I thought that was another muffler bearing type joke. Apparently cheese corer is a thing. I had no idea. But I kind of doubt that's it.


----------



## kd4gij (May 11, 2016)

intjonmiller said:


> This one has me puzzled. It was in one of the boxes of change gears and/or tooling that came with my lathe.
> 
> 
> 
> ...




 I believe that is a wood carving tool
http://www.woodcraft.com/category/ht115/carving-tools.aspx


----------



## Eddyde (May 11, 2016)

Or maybe for leather work?


----------



## intjonmiller (May 12, 2016)

Either certainly seem plausible.


----------



## Uglydog (May 13, 2016)

Is it hardened steel? How sharp is the edge? Does it somehow fit into or functional at trough-funnel for oiling?

Daryl 
MN 


Sent from my iPhone using Tapatalk


----------



## intjonmiller (May 13, 2016)

Good questions. Honestly I haven't spent any more time with it than maybe 30 seconds looking at it, unscrewing it, and taking those pictures. I'll look closer next time I'm in the shop.


----------



## intjonmiller (Mar 8, 2017)

So I think that thing may be used for metal engraving. Not sure, but it looks a lot like a tool in an engraving video I came across on YouTube the other day. I had never seen that done before, so I had no idea what the tools looked like. Next time I come across that thing in the shop I'll see if it cuts the way I suspect it will. 

Today I'm wondering about two other tools. Both I more or less "get", but would like to nail down more specifically if we can. 

First up, this form tool came in a box of stuff with the mill. 
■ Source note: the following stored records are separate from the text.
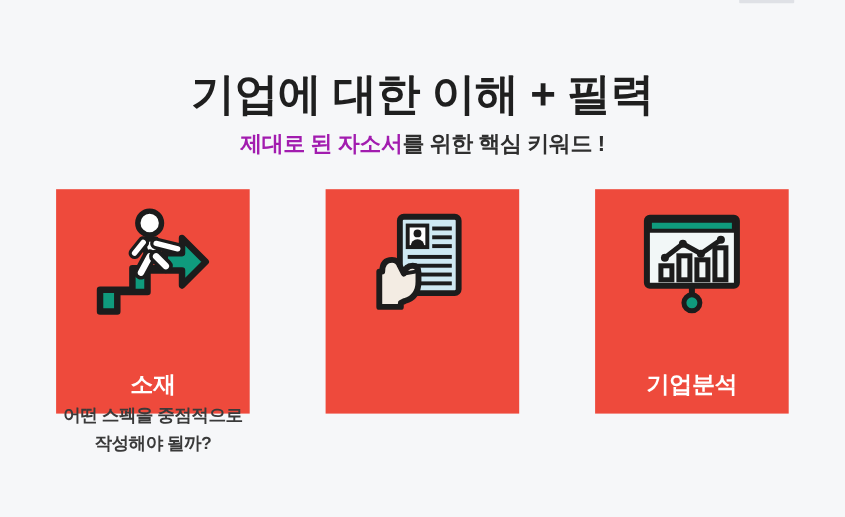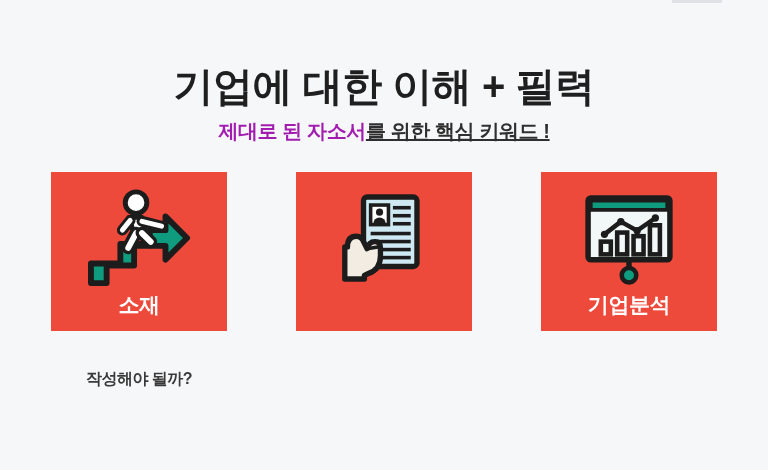--- a/index.html
+++ b/index.html
@@ -63,37 +63,36 @@
     letter-spacing: -0.4px;
     color: #2b2b2b;
     white-space: nowrap;
   }
   .subhead .accent {
     color: #a21caf;
   }
   .subhead .plain {
     color: #2f2f2f;
     font-weight: 700;
-    text-decoration: underline;
   }
 
   .cards {
     position: absolute;
     top: 172px;
     left: 51px;
     width: 666px;
     height: 176px;
     display: flex;
     justify-content: space-between;
   }
 
   .card {
     position: relative;
     width: 176px;
-    height: 159px;
+    height: 204px;
     background: #ee4a3c;
     box-sizing: border-box;
     display: flex;
     flex-direction: column;
     align-items: center;
     justify-content: flex-start;
   }
 
   .card-icon {
     margin-top: 14px;
@@ -235,17 +234,18 @@
           <circle cx="55" cy="93" r="8" fill="#0f9b7d" stroke="#1c1c1c" stroke-width="5"></circle>
         </svg>
       </div>
       <div class="card-label">기업분석</div>
     </div>
 
   </div>
 
   <div class="captions">
     <div class="caption">
+      <span class="line">어떤 스펙을 중점적으로</span>
       <span class="line">작성해야 될까?</span>
     </div>
   </div>
 
 </div>
 
 </body></html>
Three brazed carbide teeth ground to the same profile. Guide bearing makes me think it would be for a woodworking router, but the fact that it was with end mills and a t-nut hold down kit and a vertical mill makes me wonder. Obviously no one will mill metal handheld more than once (other than the occasional light duty aluminum and brass stuff with woodworking tools, as I've done). Is there a use for a guide bearing like that on a machining tool? Seems like a clumsy way of controlling depth of cut to me.




The profile it cuts is probably fairly obvious, but I tried it on the end of a piece of 1" square stock CRS and it easily cut this nice v with relief. This is the full depth of cut that the guide bearing allows.
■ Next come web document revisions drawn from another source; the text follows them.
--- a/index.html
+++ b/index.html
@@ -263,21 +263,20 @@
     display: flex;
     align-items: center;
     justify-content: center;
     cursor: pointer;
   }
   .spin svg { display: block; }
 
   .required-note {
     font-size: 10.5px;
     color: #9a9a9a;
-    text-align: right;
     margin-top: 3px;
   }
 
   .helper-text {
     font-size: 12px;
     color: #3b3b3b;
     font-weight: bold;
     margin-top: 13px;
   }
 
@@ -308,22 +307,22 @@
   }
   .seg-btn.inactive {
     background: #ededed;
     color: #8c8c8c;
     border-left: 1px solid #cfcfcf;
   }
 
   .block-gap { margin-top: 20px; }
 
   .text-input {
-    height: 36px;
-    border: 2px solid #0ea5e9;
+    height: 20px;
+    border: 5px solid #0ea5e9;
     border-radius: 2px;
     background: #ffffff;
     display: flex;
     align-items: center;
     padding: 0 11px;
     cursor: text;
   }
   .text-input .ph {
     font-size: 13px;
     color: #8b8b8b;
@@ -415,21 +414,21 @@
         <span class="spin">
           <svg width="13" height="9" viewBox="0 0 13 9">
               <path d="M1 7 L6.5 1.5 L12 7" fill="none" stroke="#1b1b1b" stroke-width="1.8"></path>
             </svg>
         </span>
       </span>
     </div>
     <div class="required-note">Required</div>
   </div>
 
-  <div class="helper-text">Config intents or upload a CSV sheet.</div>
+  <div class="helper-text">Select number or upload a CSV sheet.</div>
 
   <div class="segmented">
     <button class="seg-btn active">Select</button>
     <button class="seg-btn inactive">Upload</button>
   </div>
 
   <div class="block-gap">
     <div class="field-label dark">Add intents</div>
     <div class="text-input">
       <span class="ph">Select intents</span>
Regardless of what it was originally for I will certainly use it for the Vs on the copper jaws of the kant twist clamps I'm going to finish making one of these days. Any idea what else it would be used for? 

Finally I assume this is some sort of arbor. It was still in the original, sealed bag. I cleaned the oil off of it for this photo. It has a gorgeous crosshatch grind that my cell phone camera doesn't do justice. 




Obviously it's R8, with both ends threaded, but I'm not personally familiar with this configuration. 1" OD on the end. I'm sure it's quite obvious to those who have dealt with more tooling than I have, but I'm not sure how this style is used. I'm sure a link would suffice for explaining this one. 




Thanks!


----------



## darkzero (Mar 8, 2017)

Looks like a shell mill arbor. It allows you to bolt on a shell mill endmill (large endmill) or a shell face mill cutter.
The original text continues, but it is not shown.